31 Temmuz 2016 Pazar

Hafif Şehir Günlükleri 2

Endişeleniyorum Louis. Ben insanları anlayamıyorum ya sen? Louis sana söylüyorum? Ya sen? Ayrıca Louis. Ben, Louis kimseye güvenemiyorum. Deniyorum. Ne yani daha mı çok denemem gerektiğini düşünüyorsun. Fazlasıyla deniyorum zaten Louis. Fazlasıyla. Hep içimde kuşku kurşunları var, kuşku kuşları cıvıldaşıyorlar. Gürültülerinden çıldıracak gibi oluyorum neredeyse Louis. Deniyorum anlıyor musun?

Deniyorum Louis, bana denemediğimi bir daha söylememelisin bence. Söyler misin Louis, insanlar nasıl güvenebiliyor? Mesela sen bana nasıl güveniyorsun? Cevap versene Louis, peki susmaya devam et yine.
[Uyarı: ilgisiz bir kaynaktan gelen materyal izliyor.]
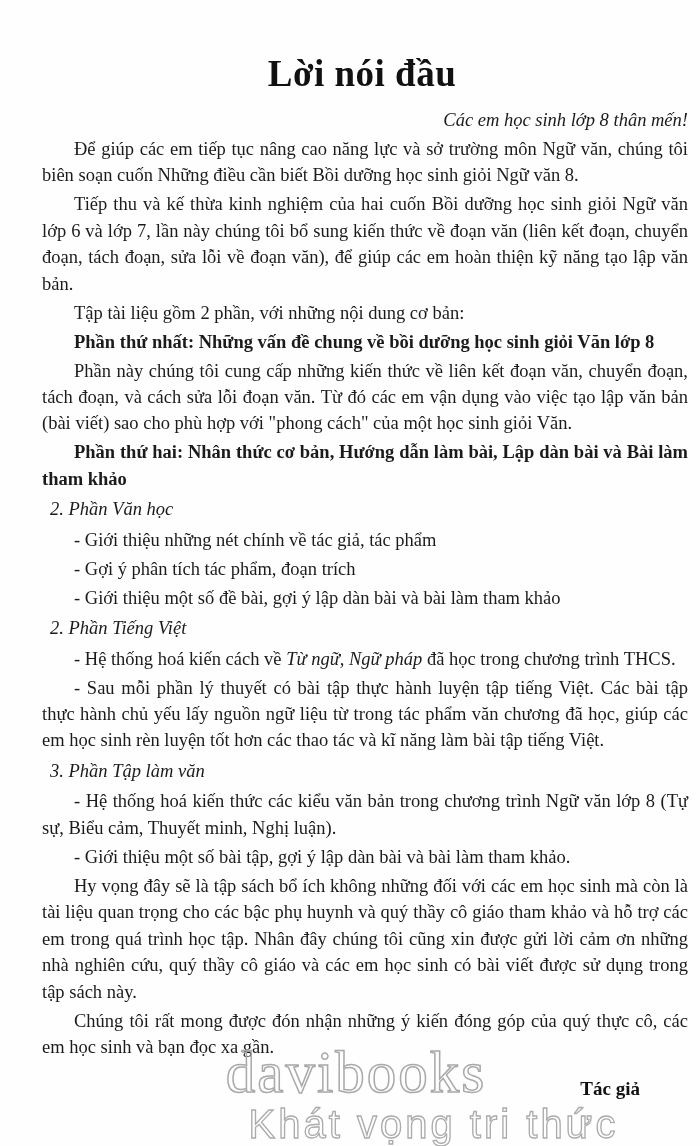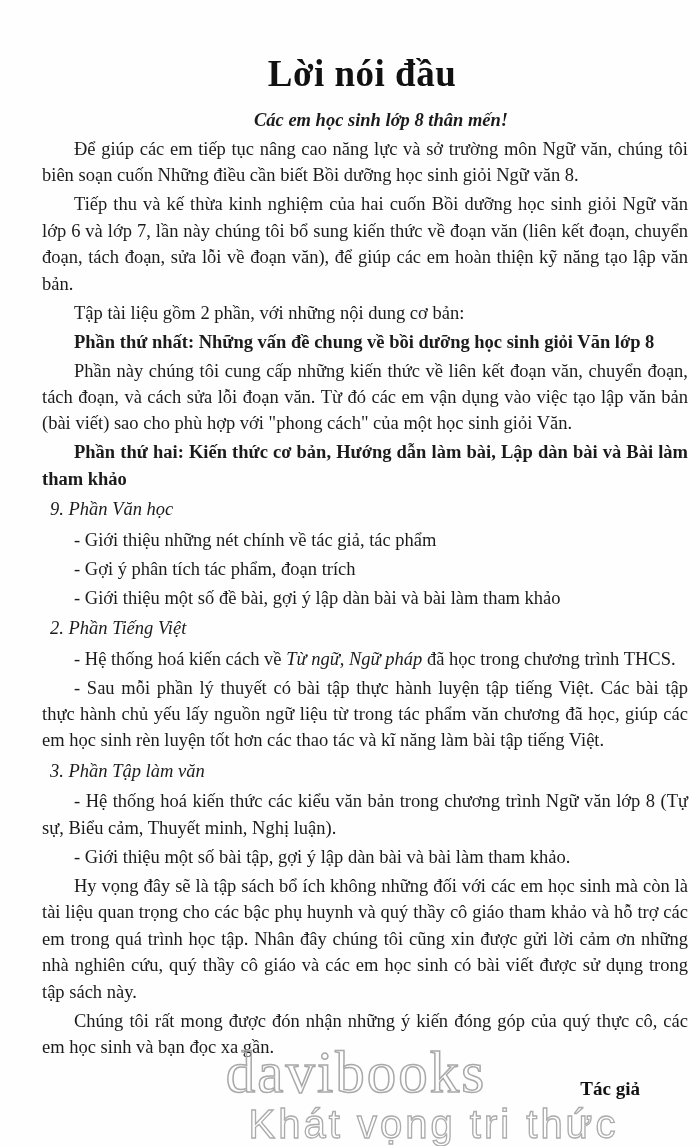--- a/index.html
+++ b/index.html
@@ -29,23 +29,23 @@
     padding: 0 24px 0 30px;
     font-size: 18.5px;
     line-height: 1.43;
   }
   .para {
     margin: 2.5px 0;
     text-align: justify;
     text-indent: 32px;
   }
   .para.salutation {
-    font-weight: bold;
+    font-weight: normal;
     font-style: italic;
-    text-align: center;
+    text-align: right;
   }
   .para.heading {
     font-weight: bold;
   }
   .para.section-italic {
     font-style: italic;
     text-indent: 8px;
     text-align: left;
     margin-top: 4px;
     margin-bottom: 4px;
@@ -111,22 +111,22 @@
 
   <h1 id="page-title">Lời nói đầu</h1>
 
   <div id="body-text">
       <p class="para salutation">Các em học sinh lớp 8 thân mến!</p>
       <p class="para body">Để giúp các em tiếp tục nâng cao năng lực và sở trường môn Ngữ văn, chúng tôi biên soạn cuốn Những điều cần biết Bồi dưỡng học sinh giỏi Ngữ văn 8.</p>
       <p class="para body">Tiếp thu và kế thừa kinh nghiệm của hai cuốn Bồi dưỡng học sinh giỏi Ngữ văn lớp 6 và lớp 7, lần này chúng tôi bổ sung kiến thức về đoạn văn (liên kết đoạn, chuyển đoạn, tách đoạn, sửa lỗi về đoạn văn), để giúp các em hoàn thiện kỹ năng tạo lập văn bản.</p>
       <p class="para body">Tập tài liệu gồm 2 phần, với những nội dung cơ bản:</p>
       <p class="para heading">Phần thứ nhất: Những vấn đề chung về bồi dưỡng học sinh giỏi Văn lớp 8</p>
       <p class="para body">Phần này chúng tôi cung cấp những kiến thức về liên kết đoạn văn, chuyển đoạn, tách đoạn, và cách sửa lỗi đoạn văn. Từ đó các em vận dụng vào việc tạo lập văn bản (bài viết) sao cho phù hợp với "phong cách" của một học sinh giỏi Văn.</p>
-      <p class="para heading">Phần thứ hai: Kiến thức cơ bản, Hướng dẫn làm bài, Lập dàn bài và Bài làm tham khảo</p>
-      <p class="para section-italic">9.  Phần Văn học</p>
+      <p class="para heading">Phần thứ hai: Nhân thức cơ bản, Hướng dẫn làm bài, Lập dàn bài và Bài làm tham khảo</p>
+      <p class="para section-italic">2.  Phần Văn học</p>
       <p class="para body">- Giới thiệu những nét chính về tác giả, tác phẩm</p>
       <p class="para body">- Gợi ý phân tích tác phẩm, đoạn trích</p>
       <p class="para body">- Giới thiệu một số đề bài, gợi ý lập dàn bài và bài làm tham khảo</p>
       <p class="para section-italic">2.  Phần Tiếng Việt</p>
       <p class="para body"><span>- Hệ thống hoá kiến cách về </span><span class="italic">Từ ngữ, Ngữ pháp</span><span> đã học trong chương trình THCS.</span></p>
       <p class="para body">- Sau mỗi phần lý thuyết có bài tập thực hành luyện tập tiếng Việt. Các bài tập thực hành chủ yếu lấy nguồn ngữ liệu từ trong tác phẩm văn chương đã học, giúp các em học sinh rèn luyện tốt hơn các thao tác và kĩ năng làm bài tập tiếng Việt.</p>
       <p class="para section-italic">3.  Phần Tập làm văn</p>
       <p class="para body">- Hệ thống hoá kiến thức các kiểu văn bản trong chương trình Ngữ văn lớp 8 (Tự sự,  Biểu cảm, Thuyết minh, Nghị luận).</p>
       <p class="para body">- Giới thiệu một số bài tập, gợi ý lập dàn bài và bài làm tham khảo.</p>
       <p class="para body">Hy vọng đây sẽ là tập sách bổ ích không những đối với các em học sinh mà còn là tài liệu quan trọng cho các bậc phụ huynh và quý thầy cô giáo tham khảo và hỗ trợ các em trong quá trình học tập. Nhân đây chúng tôi cũng xin được gửi lời cảm ơn những nhà nghiên cứu, quý thầy cô giáo và các em học sinh có bài viết được sử dụng trong tập sách này.</p>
Neden sürekli konuşuyoruz ki zaten? Çoğu insan dinlemiyor. Neden herkes senin gibi değil Louis, sen beni dinliyorsun ve sinirlenmemi sağlayacak cevaplar versen de ara sıra beni yinede dinliyorsun hem de bazen hiç cevap vermeden geçen saatlerin hesabını tutamayacağım derecede çok dinliyorsun beni.

Farklı olduğunu düşünmüyorum, sen yapabiliyorsan Louis diğer insanlar da gayet güzel yapabilir. Bu senin farklı olduğunun anlamına gelmez, sakın bana bu tür cümleler kurmaya kalkışma. Birde beni sevdiğin içinde dinlediğini söyleme Louis. İkimizde çok iyi biliyoruz ki insanlar sevdiklerini de dinlemiyorlar, hatta içinde bulunduğumuz yüzyılda çok önemli şeyleri bile dinlemiyorlar. Akılları fikirleri ellerinde ki akıllı telefonlarına gelen fotoğrafları, konuşmaları, animasyonları ve komik olduğunu düşündükleri, benimse saçma bulduğum haberleri takip etmek amaçları. Dahası birde küçücük dünyalarının içine eğlence karıştırmak için -günlerce boşuna vakitlerini geçirdikleri- oyunlar yüklemek cihazlarına ve bir süre sonra sıkılıp başka bir oyun oynamaya başlayacaklarının bile farkında olmadan. Çok yazık Louis…
Yazık değil mi? Gerçekten böyle düşünmene neden olan şeyin ne olduğuna şaşırıyorum Louis. Yanıltıyorsun beni, seninde benim gibi düşündüğünü sanıyordum ve oldukça farklı bir dünyan varken birde anlıyorum ben onları gibi görünmende gerçekten üzüyor beni. Üzülmemeli miyim? Neden ama Louis…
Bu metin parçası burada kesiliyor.